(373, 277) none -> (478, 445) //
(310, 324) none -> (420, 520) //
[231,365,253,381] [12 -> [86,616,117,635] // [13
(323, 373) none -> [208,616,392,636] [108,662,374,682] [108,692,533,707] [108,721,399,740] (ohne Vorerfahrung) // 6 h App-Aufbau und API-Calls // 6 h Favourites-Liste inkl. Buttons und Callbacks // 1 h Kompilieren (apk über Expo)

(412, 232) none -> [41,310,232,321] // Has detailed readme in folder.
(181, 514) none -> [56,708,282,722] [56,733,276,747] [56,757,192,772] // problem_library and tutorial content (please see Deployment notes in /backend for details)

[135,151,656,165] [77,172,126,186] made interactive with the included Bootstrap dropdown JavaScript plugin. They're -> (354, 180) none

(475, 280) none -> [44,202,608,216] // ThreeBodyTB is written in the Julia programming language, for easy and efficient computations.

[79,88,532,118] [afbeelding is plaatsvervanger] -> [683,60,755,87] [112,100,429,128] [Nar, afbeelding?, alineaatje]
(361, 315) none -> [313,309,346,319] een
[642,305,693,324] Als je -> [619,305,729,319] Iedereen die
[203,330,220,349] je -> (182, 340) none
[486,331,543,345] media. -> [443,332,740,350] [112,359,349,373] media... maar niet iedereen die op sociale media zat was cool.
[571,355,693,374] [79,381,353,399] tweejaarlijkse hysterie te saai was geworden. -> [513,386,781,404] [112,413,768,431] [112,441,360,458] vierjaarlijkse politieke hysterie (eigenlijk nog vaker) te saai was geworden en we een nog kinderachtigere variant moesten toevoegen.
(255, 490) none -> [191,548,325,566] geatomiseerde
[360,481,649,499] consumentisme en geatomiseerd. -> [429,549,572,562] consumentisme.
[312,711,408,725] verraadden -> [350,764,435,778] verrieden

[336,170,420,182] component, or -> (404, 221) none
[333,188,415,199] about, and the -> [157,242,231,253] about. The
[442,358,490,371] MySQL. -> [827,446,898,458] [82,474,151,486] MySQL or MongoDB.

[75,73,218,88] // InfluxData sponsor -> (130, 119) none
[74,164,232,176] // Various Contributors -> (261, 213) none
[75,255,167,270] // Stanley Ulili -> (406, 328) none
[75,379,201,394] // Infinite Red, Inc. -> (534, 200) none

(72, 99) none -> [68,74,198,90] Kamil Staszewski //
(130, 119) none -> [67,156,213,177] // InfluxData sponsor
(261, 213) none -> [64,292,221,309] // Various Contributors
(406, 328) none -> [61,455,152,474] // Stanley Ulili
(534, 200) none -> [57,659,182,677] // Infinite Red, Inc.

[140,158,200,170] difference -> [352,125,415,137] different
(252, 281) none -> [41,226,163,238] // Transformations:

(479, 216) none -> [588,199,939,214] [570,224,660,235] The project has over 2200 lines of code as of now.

What this task involves: Restate all the material exactly, word for word.

Written solution:
(373, 277) none -> (478, 445) //
(310, 324) none -> (420, 520) //
[231,365,253,381] [12 -> [86,616,117,635] // [13
(323, 373) none -> [208,616,392,636] [108,662,374,682] [108,692,533,707] [108,721,399,740] (ohne Vorerfahrung) // 6 h App-Aufbau und API-Calls // 6 h Favourites-Liste inkl. Buttons und Callbacks // 1 h Kompilieren (apk über Expo)

(412, 232) none -> [41,310,232,321] // Has detailed readme in folder.
(181, 514) none -> [56,708,282,722] [56,733,276,747] [56,757,192,772] // problem_library and tutorial content (please see Deployment notes in /backend for details)

[135,151,656,165] [77,172,126,186] made interactive with the included Bootstrap dropdown JavaScript plugin. They're -> (354, 180) none

(475, 280) none -> [44,202,608,216] // ThreeBodyTB is written in the Julia programming language, for easy and efficient computations.

[79,88,532,118] [afbeelding is plaatsvervanger] -> [683,60,755,87] [112,100,429,128] [Nar, afbeelding?, alineaatje]
(361, 315) none -> [313,309,346,319] een
[642,305,693,324] Als je -> [619,305,729,319] Iedereen die
[203,330,220,349] je -> (182, 340) none
[486,331,543,345] media. -> [443,332,740,350] [112,359,349,373] media... maar niet iedereen die op sociale media zat was cool.
[571,355,693,374] [79,381,353,399] tweejaarlijkse hysterie te saai was geworden. -> [513,386,781,404] [112,413,768,431] [112,441,360,458] vierjaarlijkse politieke hysterie (eigenlijk nog vaker) te saai was geworden en we een nog kinderachtigere variant moesten toevoegen.
(255, 490) none -> [191,548,325,566] geatomiseerde
[360,481,649,499] consumentisme en geatomiseerd. -> [429,549,572,562] consumentisme.
[312,711,408,725] verraadden -> [350,764,435,778] verrieden

[336,170,420,182] component, or -> (404, 221) none
[333,188,415,199] about, and the -> [157,242,231,253] about. The
[442,358,490,371] MySQL. -> [827,446,898,458] [82,474,151,486] MySQL or MongoDB.

[75,73,218,88] // InfluxData sponsor -> (130, 119) none
[74,164,232,176] // Various Contributors -> (261, 213) none
[75,255,167,270] // Stanley Ulili -> (406, 328) none
[75,379,201,394] // Infinite Red, Inc. -> (534, 200) none

(72, 99) none -> [68,74,198,90] Kamil Staszewski //
(130, 119) none -> [67,156,213,177] // InfluxData sponsor
(261, 213) none -> [64,292,221,309] // Various Contributors
(406, 328) none -> [61,455,152,474] // Stanley Ulili
(534, 200) none -> [57,659,182,677] // Infinite Red, Inc.

[140,158,200,170] difference -> [352,125,415,137] different
(252, 281) none -> [41,226,163,238] // Transformations:

(479, 216) none -> [588,199,939,214] [570,224,660,235] The project has over 2200 lines of code as of now.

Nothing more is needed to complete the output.